Return the data exactly, apart from leaving out the pictures.

··········

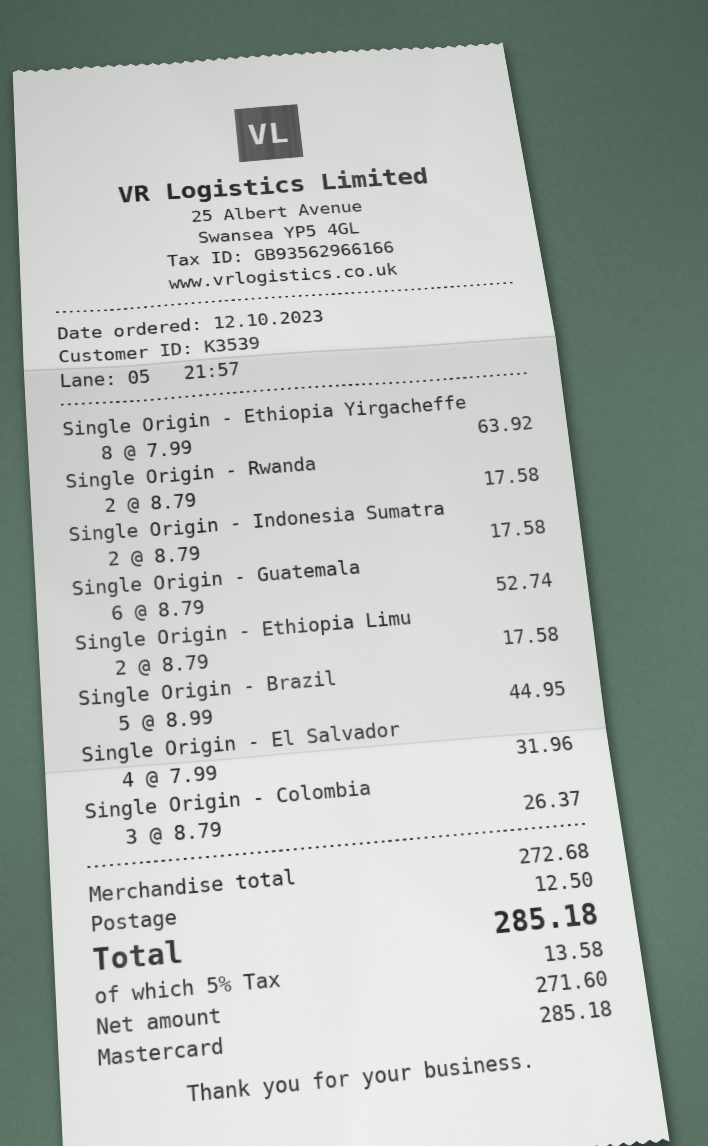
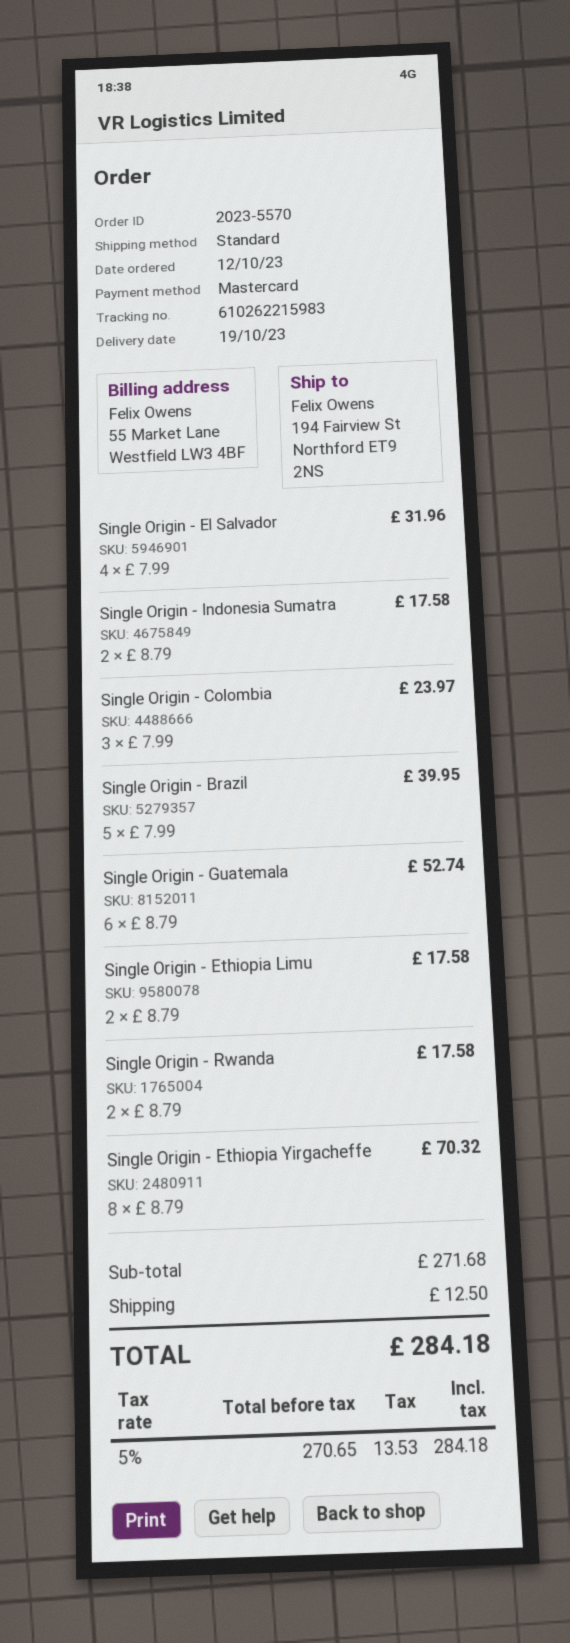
Single Origin - Ethiopia Yirgacheffe: 8 x 7.99 = 63.92 -> 8 x 8.79 = 70.32
Single Origin - Brazil: 5 x 8.99 = 44.95 -> 5 x 7.99 = 39.95
Single Origin - Colombia: 3 x 8.79 = 26.37 -> 3 x 7.99 = 23.97
subtotal: 272.68 -> 271.68
net: 271.60 -> 270.65
tax: 5% = 13.58 -> 5% = 13.53
total: 285.18 -> 284.18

··········

### Response to the exercise
Single Origin - Ethiopia Yirgacheffe: 8 x 7.99 = 63.92 -> 8 x 8.79 = 70.32
Single Origin - Brazil: 5 x 8.99 = 44.95 -> 5 x 7.99 = 39.95
Single Origin - Colombia: 3 x 8.79 = 26.37 -> 3 x 7.99 = 23.97
subtotal: 272.68 -> 271.68
net: 271.60 -> 270.65
tax: 5% = 13.58 -> 5% = 13.53
total: 285.18 -> 284.18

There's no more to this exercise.